The family gathers around the wood cook fire in the kitchen to share a post-eclipse atole,  a traditional warm corn drink that is thick and chunky and slightly sweet.  It is what Nan’s grandmother drank with her after ceremonies.  Rather than talking excitedly about the eclipse they just viewed and asking Nan about her ceremony, they are silent.  They sip quietly on their atole, staring at the hands holding their cups.  Each one senses correctly that there is more Nan wants to say.  
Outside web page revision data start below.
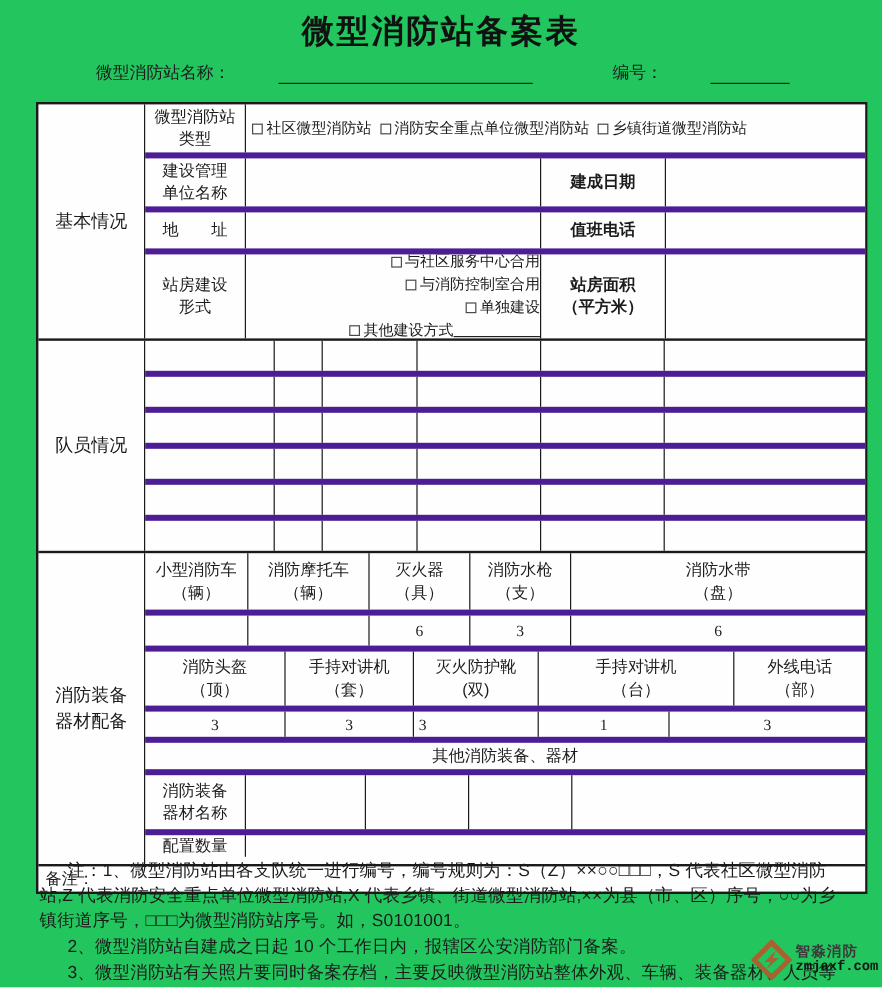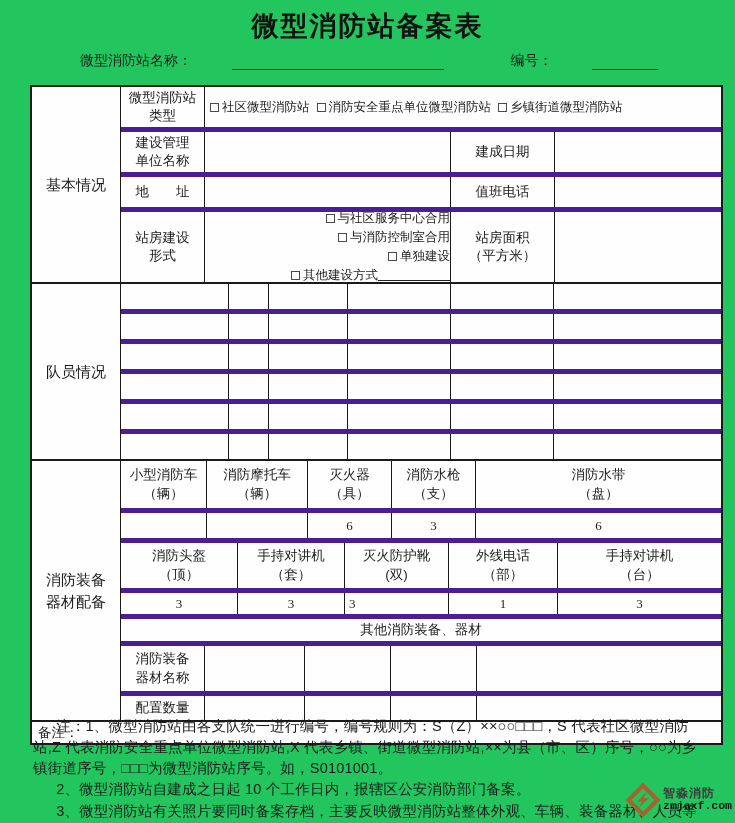"建成日期" .w104 { font-weight: none -> bold }
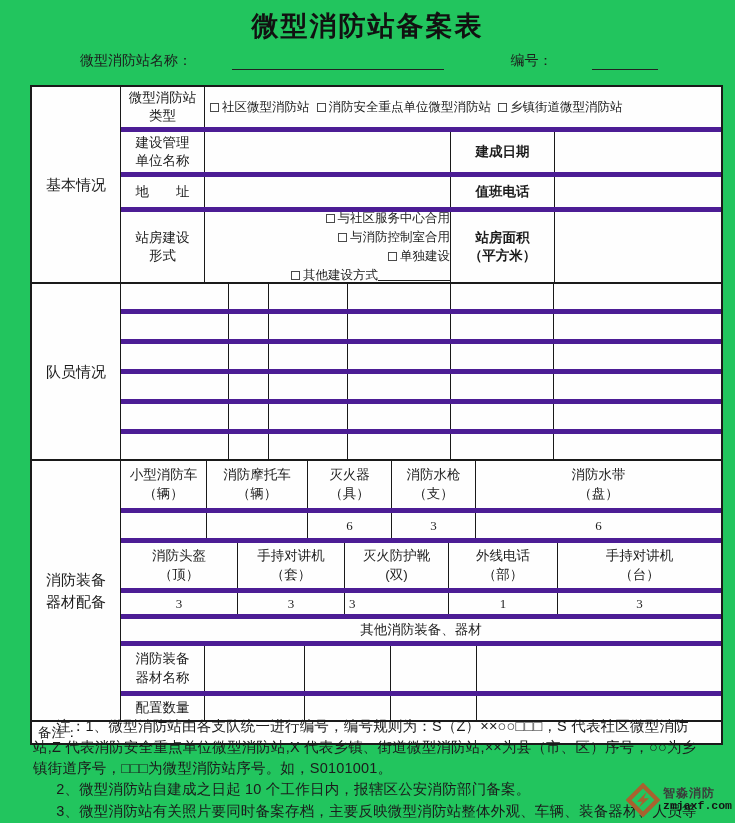"外线电话" div.cell { order: before "手持对讲机" -> after "手持对讲机" }
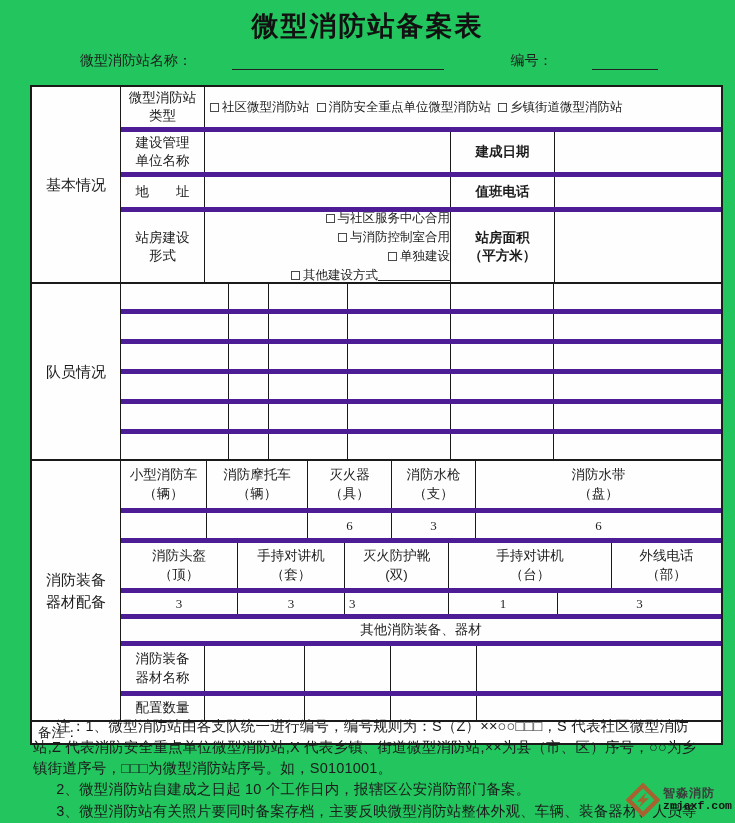"配置数量" .h24 { flex-direction: none -> column }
“When I was a little girl we lived high up in the mountains, those mountains we were looking at from the roof,” she looks up to her left and points in the direction of the mountains.  “We lived with our feet on the earth and our arms open to the sky.” In K’iche, her native Maya language, she says,  “All of nature was part of our family and we were part of nature.”  She gazes into the fire, remembering.  As Nan speaks, everyone shifts their gaze to her face.  Her five grandchildren are barely breathing as they lean forward on their wooden stools, listening intently.  She tells her family that one of the earliest memories from the mountains of her childhood is of her abuela praying as she has just prayed.  “Your great-grandmother,” she looks at her sons, “and your great great grandmother,” looking at each of her grandchildren, “prayed to Grandmother Moon begging her to return to her children.  And she had been taught this by her grandmother, and her grandmother by hers.” Nan’s brow is furrowed and tears flow down her face.  Her usually steady hands tremble.  “We must never forget who we are and where we come from.  We must make sure that the modern ways do not come between us and the ways of our ancestors, that nothing eclipses our culture.”  

Hiding her face in her hands, she asks her family’s forgiveness for not sharing this memory before. As she moves her hands to clasp them again in front of her chest, she continues, “Gracias a Dios, Grandmother Moon came back. But will our traditional ways return?  Will we be able to pray them back to us?” Looking each of her children and grandchildren in the eye in turn, she tells them through her tears, “Mis hijos, you must use your love, your light, and your wisdom to pray our culture back to us, to coax it out of the shadows and bring it back so that it is full and whole again, just like Grandmother Moon.  It is your work. It is why you have come at this time.”

During the last 35 years, Nancee Neel has been privileged to be welcomed into two Guatemalan Mayan families. This story comes from one of those families.